• _Task description_: Pictures in the records below are skipped; the rest is copied exactly.

** Record set follows **

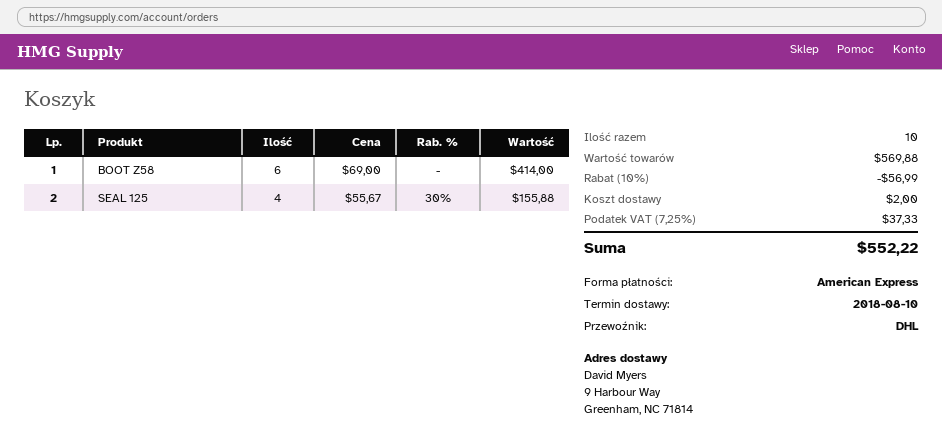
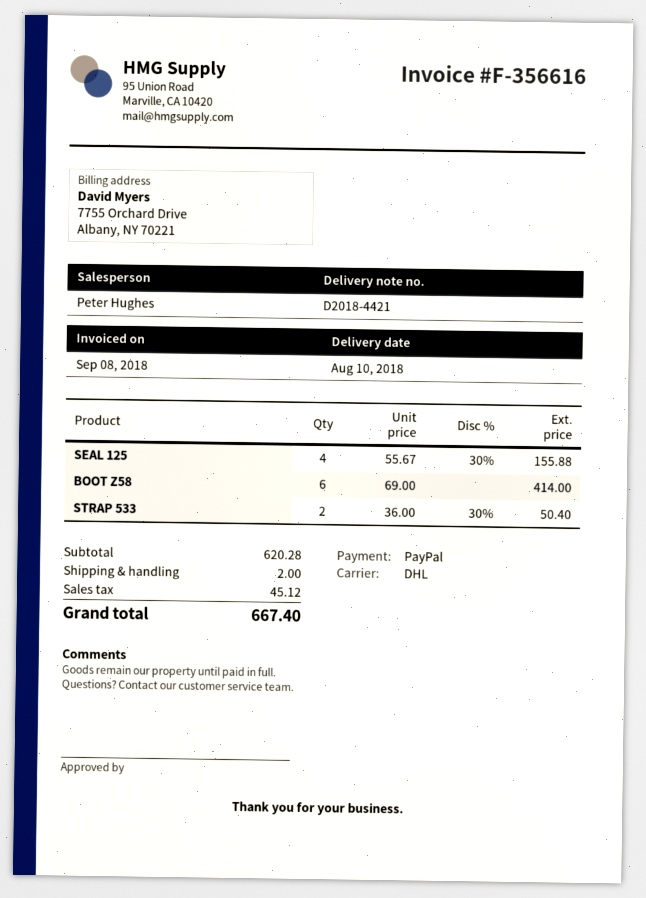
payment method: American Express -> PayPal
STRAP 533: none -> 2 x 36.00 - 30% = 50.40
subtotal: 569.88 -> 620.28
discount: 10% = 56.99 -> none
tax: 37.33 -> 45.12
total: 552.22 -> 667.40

** End of Record set **

• _Result_:
payment method: American Express -> PayPal
STRAP 533: none -> 2 x 36.00 - 30% = 50.40
subtotal: 569.88 -> 620.28
discount: 10% = 56.99 -> none
tax: 37.33 -> 45.12
total: 552.22 -> 667.40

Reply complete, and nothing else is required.